Reputation: 5108
Sorry for the bad question title, I couldn't figure out a better one.
I need a regex, that extracts Season, Episode and Title of Tv Show Transcripts. In my file they can appear like this:
<span class="topic">01x02 - The Big Bran Hypothesis</span><b
<td><b>01x07 - The Dumpling Paradox</b></td>
<title>Transcripts - Forever Dreaming :: 01x07 - The Dumpling Paradox - The Big Bang Theory</title>
<title>Transcripts - Forever Dreaming :: 06x04 - The Re-Entry Minimisation - The Big Bang Theory</title>
I tried with:
([\d]+x[\d]+)\s?[-]?\s?([\w\s]*)
This regex matches:
01x02 - The Big Bran Hypothesis
01x07 - The Dumpling Paradox
01x07 - The Dumpling Paradox
06x04 - The Re
The issue I'm facing is, how to get the rest of the title of the last one ("The Re-Entry Minimisation") without " - The Big Bang Theory"
.
I tried by adding a -
in the second capturing group, but this includes the part after the title too.

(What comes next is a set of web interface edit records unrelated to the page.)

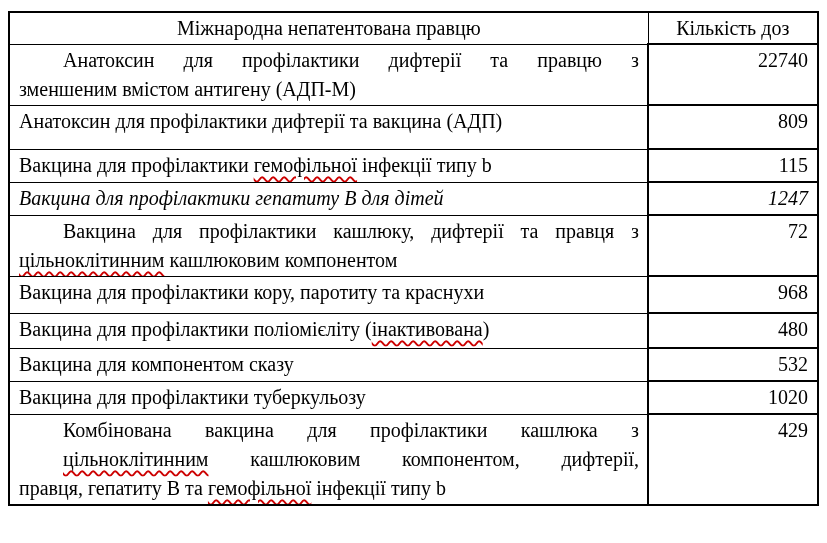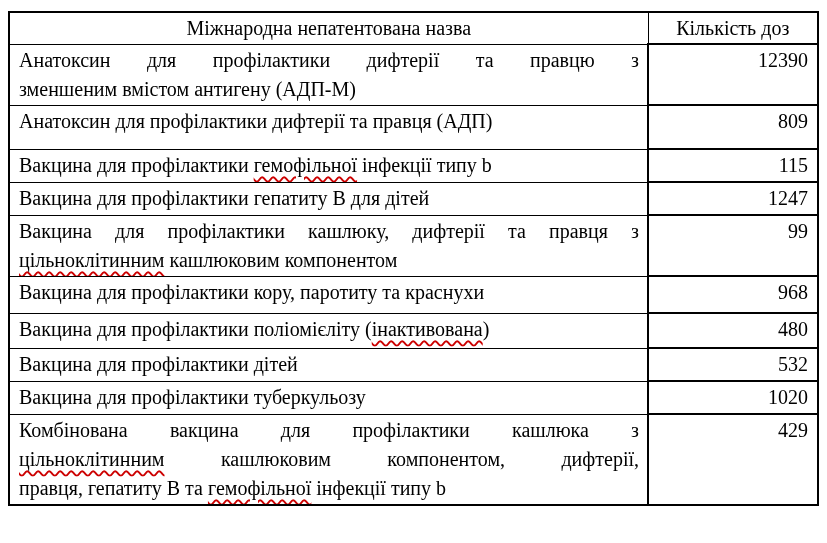--- a/index.html
+++ b/index.html
@@ -40,100 +40,101 @@
   }
   td.doses {
     border-width: 2px;
     text-align: right;
     padding-right: 9px;
   }
   td.name { text-align: left; }
   .jline {
     text-align: justify;
     text-align-last: justify;
+    margin-left: 44px;
   }
   .sq {
     text-decoration-line: underline;
     text-decoration-style: wavy;
     text-decoration-color: var(--spellcheck_underline, #cc0000);
     text-decoration-thickness: 1.5px;
     text-underline-offset: 4px;
   }
   tr.hr  { height: 31px; }
   tr.r0  { height: 58px; }
   tr.r1  { height: 44px; }
   tr.r2  { height: 31px; }
-  tr.r3  { height: 31px; }
+  tr.r3  { height: 31px; font-style: italic; }
   tr.r4  { height: 61px; }
   tr.r5  { height: 37px; margin-left: 32px; }
   tr.r6  { height: 35px; }
   tr.r7  { height: 37px; }
   tr.r8  { height: 29px; }
   tr.r9  { height: 32px; margin-left: 12px; }
   tr.r10 { height: 86px; }
 </style>
 </head>
 <body>
 
 <div class="doc">
   <table class="vtable">
     <colgroup>
       <col style="width:639px">
       <col style="width:170px">
     </colgroup>
     <tbody>
         <tr class="hr">
-      <th>Міжнародна непатентована назва</th>
+      <th>Міжнародна непатентована правцю</th>
       <th>Кількість доз</th>
     </tr>
 
     <tr class="r0">
       <td class="name">
         <div class="jline"><span>Анатоксин для профілактики дифтерії та правцю з</span></div>
         <div><span>зменшеним вмістом антигену (АДП-М)</span></div>
       </td>
-      <td class="doses">12390</td>
+      <td class="doses">22740</td>
     </tr>
 
     <tr class="r1">
-      <td class="name"><span>Анатоксин для профілактики дифтерії та правця (АДП)</span></td>
+      <td class="name"><span>Анатоксин для профілактики дифтерії та вакцина (АДП)</span></td>
       <td class="doses">809</td>
     </tr>
 
     <tr class="r2">
       <td class="name"><span>Вакцина для профілактики </span><span class="sq">гемофільної</span><span> інфекції типу b</span></td>
       <td class="doses">115</td>
     </tr>
 
     <tr class="r3">
       <td class="name"><span>Вакцина для профілактики гепатиту В для дітей</span></td>
       <td class="doses">1247</td>
     </tr>
 
     <tr class="r4">
       <td class="name">
         <div class="jline"><span>Вакцина для профілактики кашлюку, дифтерії та правця з</span></div>
         <div><span class="sq">цільноклітинним</span><span> кашлюковим компонентом</span></div>
       </td>
-      <td class="doses">99</td>
+      <td class="doses">72</td>
     </tr>
 
     <tr class="r5">
       <td class="name"><span>Вакцина для профілактики кору, паротиту та краснухи</span></td>
       <td class="doses">968</td>
     </tr>
 
     <tr class="r6">
       <td class="name"><span>Вакцина для профілактики поліомієліту (</span><span class="sq">інактивована</span><span>)</span></td>
       <td class="doses">480</td>
     </tr>
 
 
     <tr class="r8">
-      <td class="name"><span>Вакцина для профілактики дітей</span></td>
+      <td class="name"><span>Вакцина для компонентом сказу</span></td>
       <td class="doses">532</td>
     </tr>
 
     <tr class="r9">
       <td class="name"><span>Вакцина для профілактики туберкульозу</span></td>
       <td class="doses">1020</td>
     </tr>
 
     <tr class="r10">
       <td class="name">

I also tried to add a positive lookahead for -
but this also can't work, as it is matching the first -
after season and episode too.
I guess it is quite straight forward how to do this, but I can't figure it out. Anyone an idea? Thank you!
Upvotes: 1
Views: 144
Reputation: 5261
This regex will successfully match a hyphenated title, while avoiding the trailing show name:
(\d+)x(\d+) ?- ?([-\w\s]+) -
It will produce the following capture groups:
Breakdown:
(\d+)x(\d+)
matches and captures the season and episode, each in its own group?- ?
matches the dash delimiter, with or without spaces([-\w\s]+) -
captures any letters, dashes, and spaces, but only up to a dash with spaces around it, which seems to be the only distinction between one within the title and after it.See regex101 demo.
Note: if you really need the entire match to exclude the show name, rather than using the specific groups, just change -
to a positive lookahead (?= - )
so it won't match the trailing dash.
Upvotes: 1
Reputation: 85
This should work:
(\d{2}x\d{2} - [\w\s]*(-\w)?[\w\s]*)
It also returns you a second group, but you can simply ignore it. Or, actually, you can use the full match simply with
\d{2}x\d{2} - [\w\s]*(-\w)?[\w\s]*
----- EDIT -----
to be correct, the trick is to consider that words may be hyphenated while ignoring actual hyphens.
The following regex is more general and matches something like "out-of-the-box":
\d{2}x\d{2} - ([\w\s]*(-\w)?)*
Upvotes: 0